Slow cooker chickpea tagine
This healthy and comforting tagine is packed with flavour and delicious served over simple couscous or crisp baked potatoes.
Each serving provides 310kcal, 6g protein, 46g carbohydrate (of which 31g sugars), 9g fat (of which 1.5g saturates), 9g fibre and 0.7g salt.
Ingredients
- 400g/14oz can chickpeas in water, rinsed and drained
- 1 red pepper, deseeded and thickly sliced
- 1 onion, chopped
- 1 small butternut squash, peeled, deseeded and cut into bite-sized pieces
- 2 courgettes, cut into bite-sized pieces
- 12 dried apricots
- salt and freshly ground black pepper
- 2 tbsp extra virgin olive oil, plus a drizzle to serve
- 2 garlic cloves, crushed
- 2 tsp paprika
- 1 tsp ground ginger
- 1 tsp ground cumin
- 500g/1lb 2oz carton passata
- 2 tsp honey, plus a drizzle to serve
- 1 tsp harissa paste
- handful fresh mint or coriander
- thick Greek-style yoghurt, to serve
Method
Place the chickpeas, pepper, onion, squash, courgettes and apricots into a slow cooker and season with salt and freshly ground black pepper. Heat the oil in a frying pan, then fry the garlic and spices until fragrant, about one minute. Add the passata, honey and harissa, then bring to a boil.

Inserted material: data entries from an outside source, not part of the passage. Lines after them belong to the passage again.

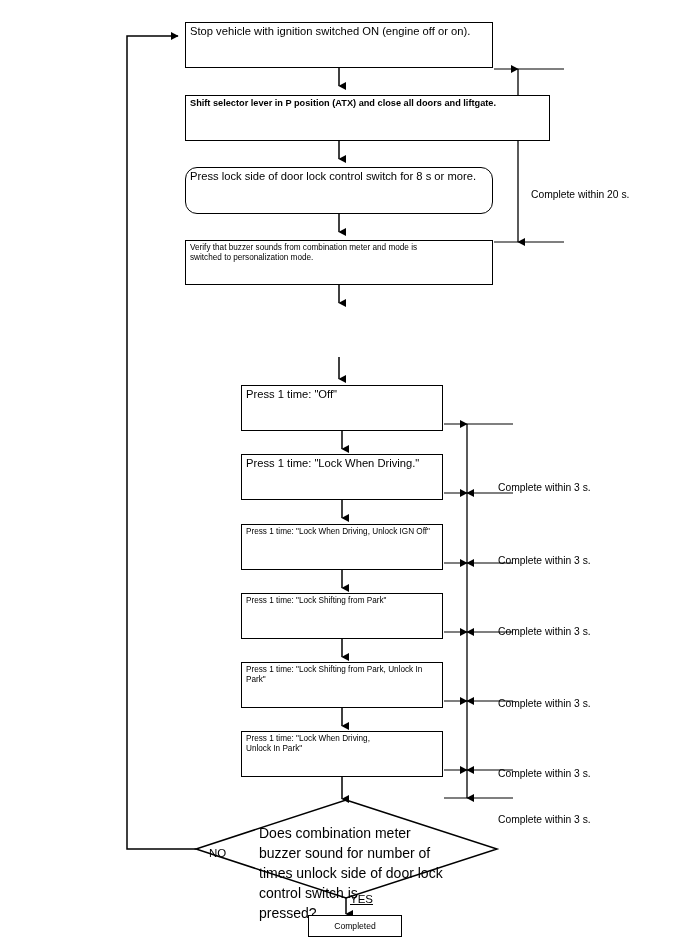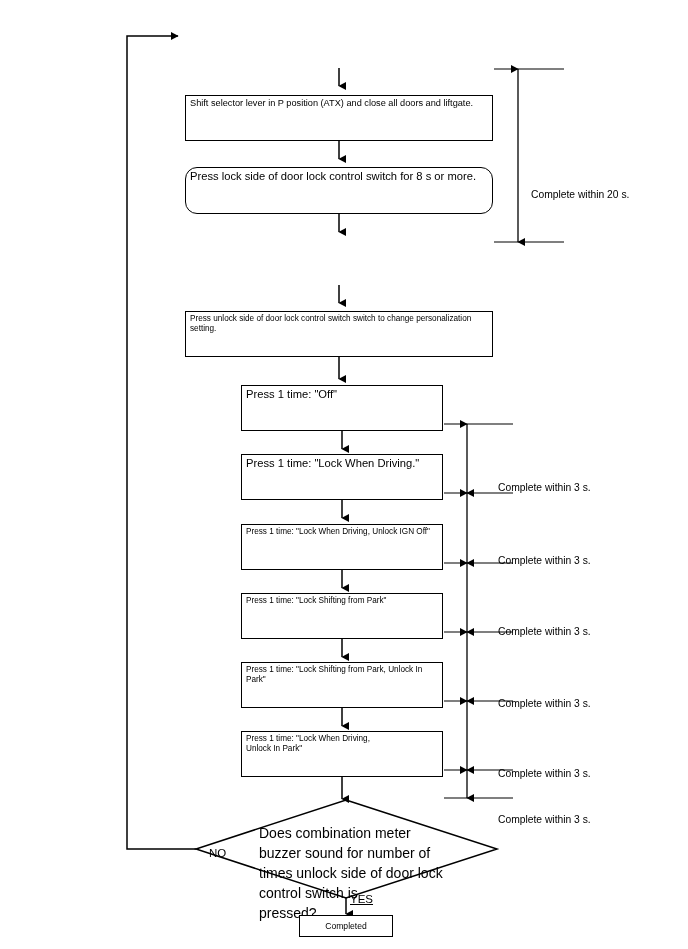--- a/index.html
+++ b/index.html
@@ -132,6 +132,9 @@
     </g>
   </svg>
 
+  <div class="proc-box" style="left:185px; top:22px; width:308px; height:46px;">
+    <div class="proc-text t-lg">Stop vehicle with ignition switched ON (engine off or on).</div>
+  </div>
 
   <div class="proc-box" style="left:185px; top:95px; width:308px; height:46px;">
     <div class="proc-text t-md">Shift selector lever in P position (ATX) and close all doors and liftgate.</div>

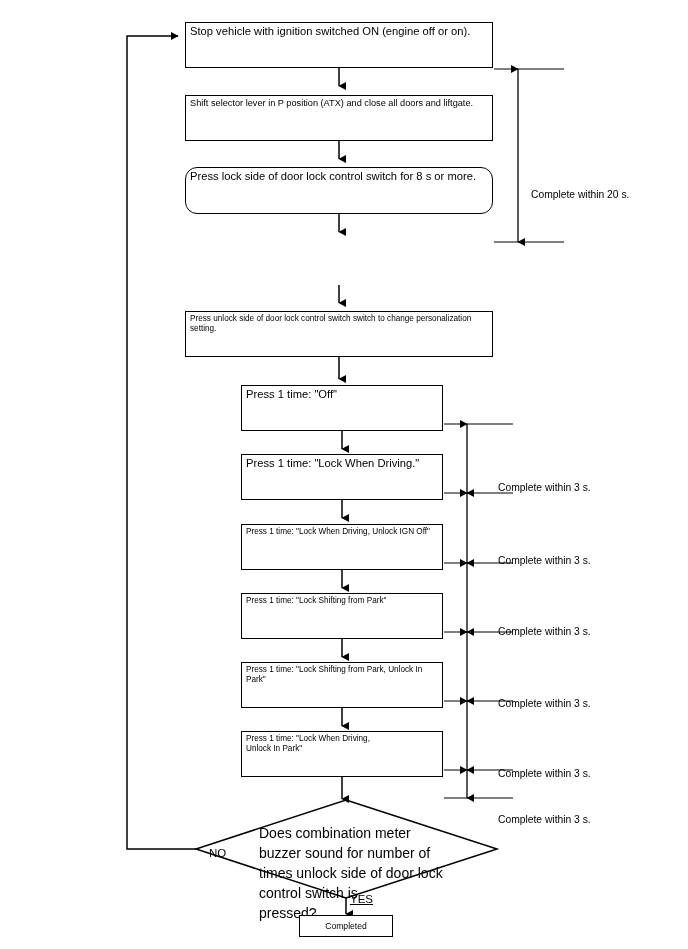--- a/index.html
+++ b/index.html
@@ -136,7 +136,7 @@
     <div class="proc-text t-lg">Stop vehicle with ignition switched ON (engine off or on).</div>
   </div>
 
-  <div class="proc-box" style="left:185px; top:95px; width:308px; height:46px;">
+  <div class="proc-box" style="left:185px; top:95px; width:365px; height:46px;font-weight:bold;">
     <div class="proc-text t-md">Shift selector lever in P position (ATX) and close all doors and liftgate.</div>
   </div>
 

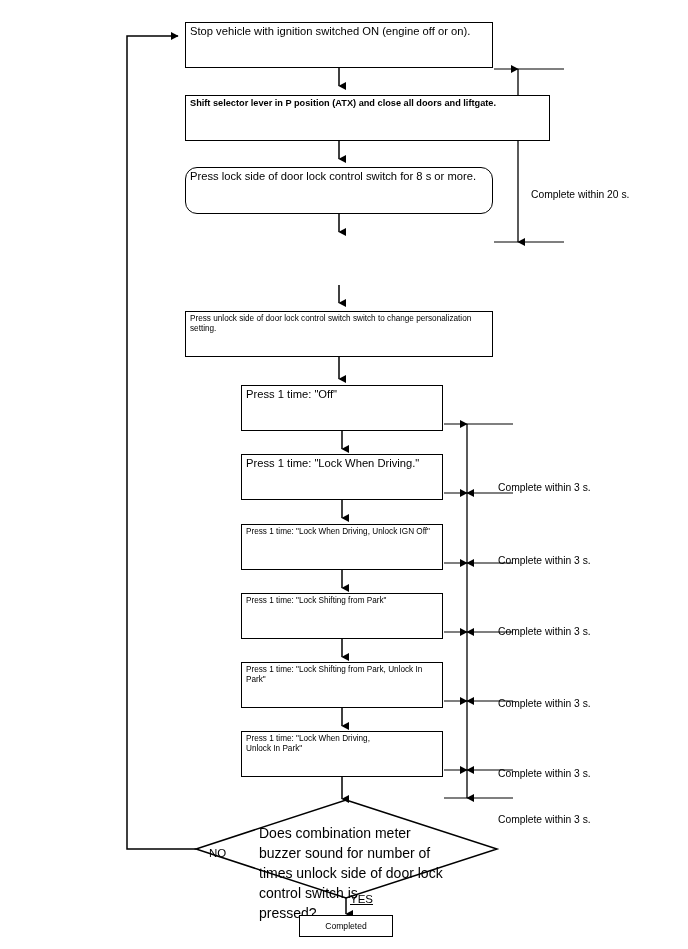--- a/index.html
+++ b/index.html
@@ -144,6 +144,10 @@
     <div class="proc-text t-lg">Press lock side of door lock control switch for 8 s or more.</div>
   </div>
 
+  <div class="proc-box" style="left:185px; top:240px; width:308px; height:45px;">
+    <div class="proc-text t-sm">Verify that buzzer sounds from combination meter and mode is
+switched to personalization mode.</div>
+  </div>
 
   <div class="proc-box" style="left:185px; top:311px; width:308px; height:46px;">
     <div class="proc-text t-sm">Press unlock side of door lock control switch switch to change personalization

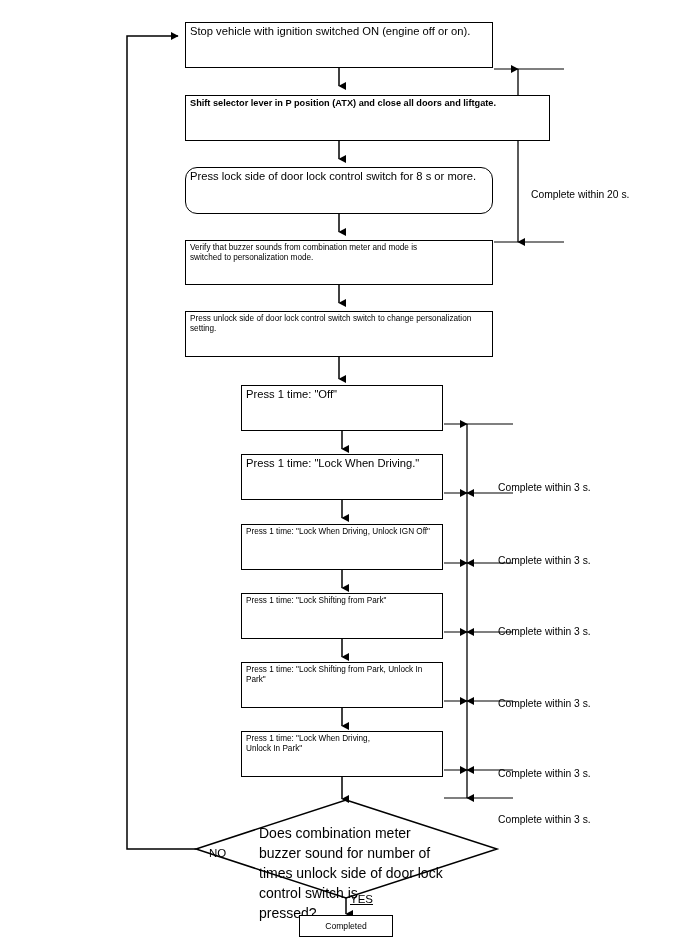--- a/index.html
+++ b/index.html
@@ -149,10 +149,6 @@
 switched to personalization mode.</div>
   </div>
 
-  <div class="proc-box" style="left:185px; top:311px; width:308px; height:46px;">
-    <div class="proc-text t-sm">Press unlock side of door lock control switch switch to change personalization
-setting.</div>
-  </div>
 
   <div class="proc-box" style="left:241px; top:385px; width:202px; height:46px;">
     <div class="proc-text t-lg">Press 1 time: "Off"</div>

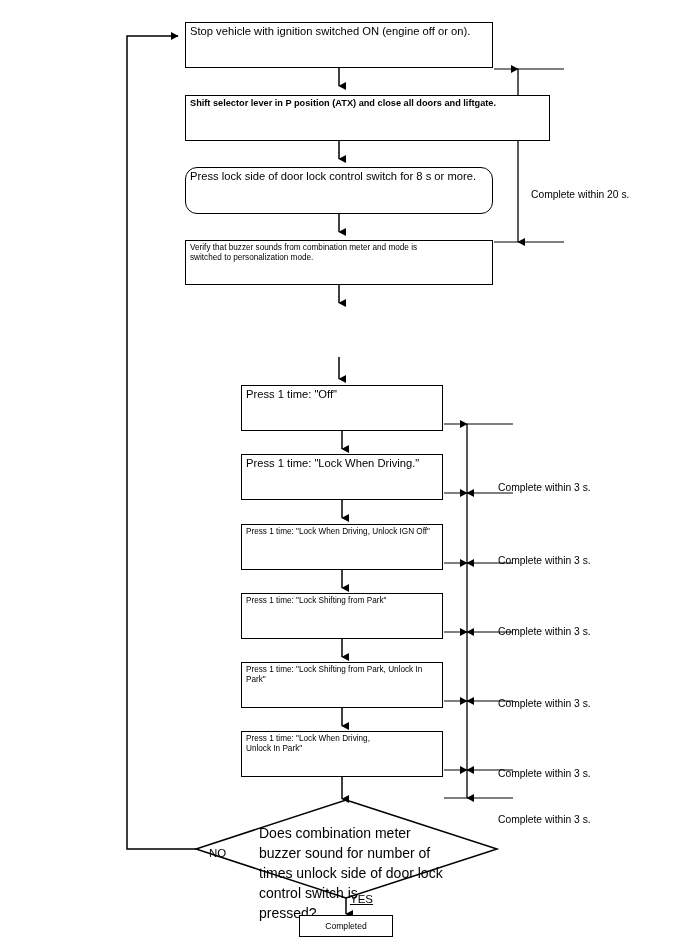--- a/index.html
+++ b/index.html
@@ -184,7 +184,7 @@
 
   <div class="branch-label" style="left:350px; top:893px;text-decoration:underline;">YES</div>
 
-  <div class="end-box" style="left:299px; top:915px; width:94px; height:22px;">
+  <div class="end-box" style="left:308px; top:915px; width:94px; height:22px;">
     <span>Completed</span>
   </div>
 

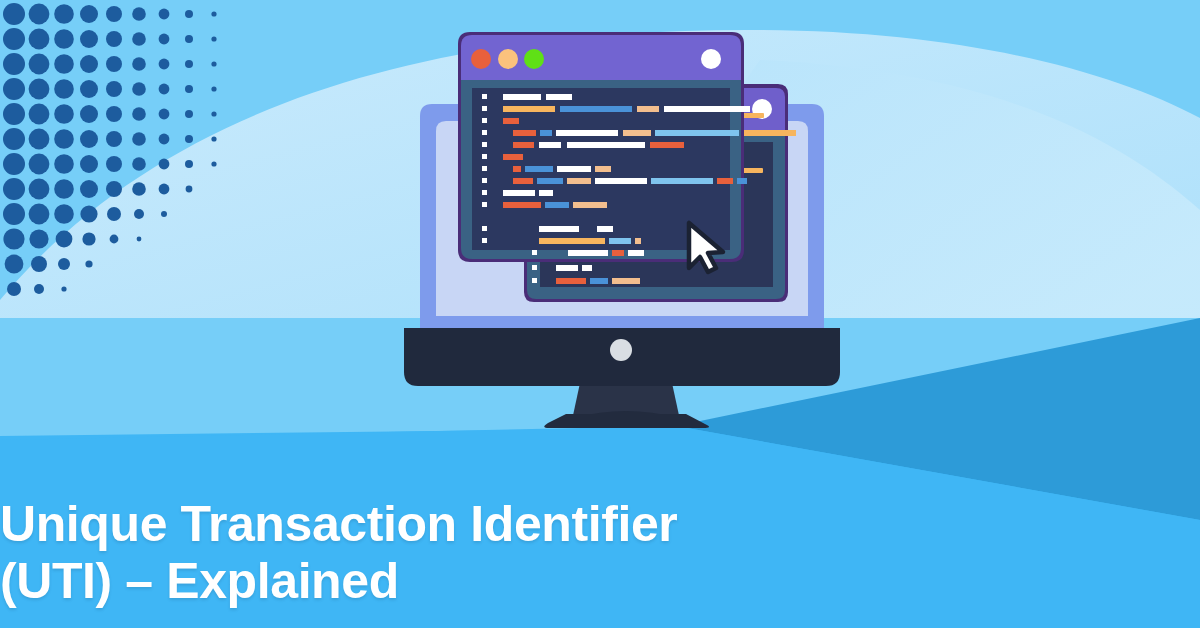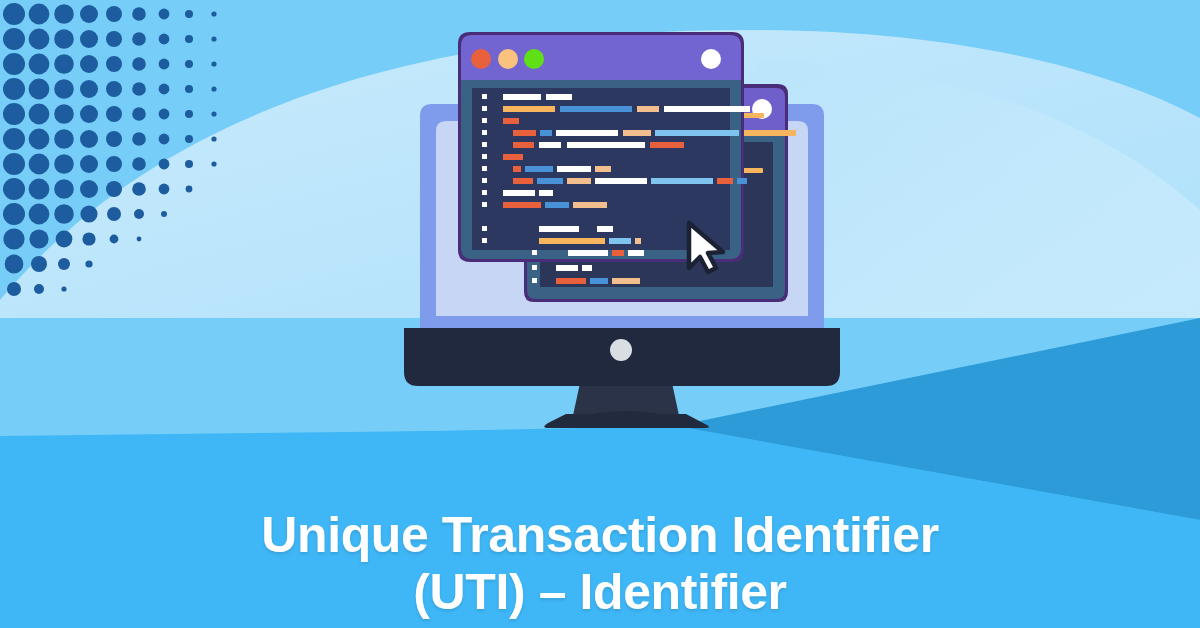--- a/index.html
+++ b/index.html
@@ -26,9 +26,9 @@
   #title-block {
     position: absolute;
     left: 0;
-    top: 507px;
+    top: 496px;
     width: 1200px;
-    text-align: center;
+    text-align: left;
     z-index: 40;
     pointer-events: none;
   }

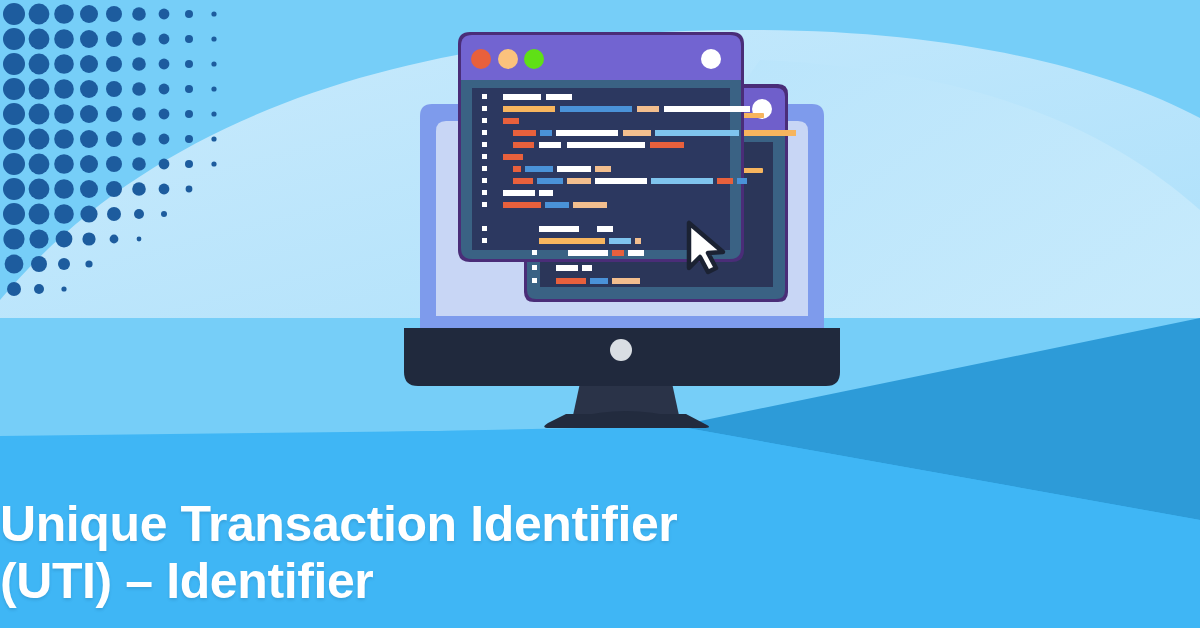--- a/index.html
+++ b/index.html
@@ -307,7 +307,7 @@
 
   <div id="title-block">
     <span class="title-line">Unique Transaction Identifier</span>
-    <span class="title-line">(UTI) – Identifier</span>
+    <span class="title-line">(UTI) – Explained</span>
   </div>
 
 </div>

Pour the sauce over the vegetables, cover with the lid and cook on high for four hours.
Season to taste with plenty of salt and freshly ground black pepper. Tear in most of the mint or coriander leaves, stir through, then scatter the remaining leaves over the top. Drizzle with a little more oil and honey, then top with spoonfuls of yoghurt. Serve with couscous.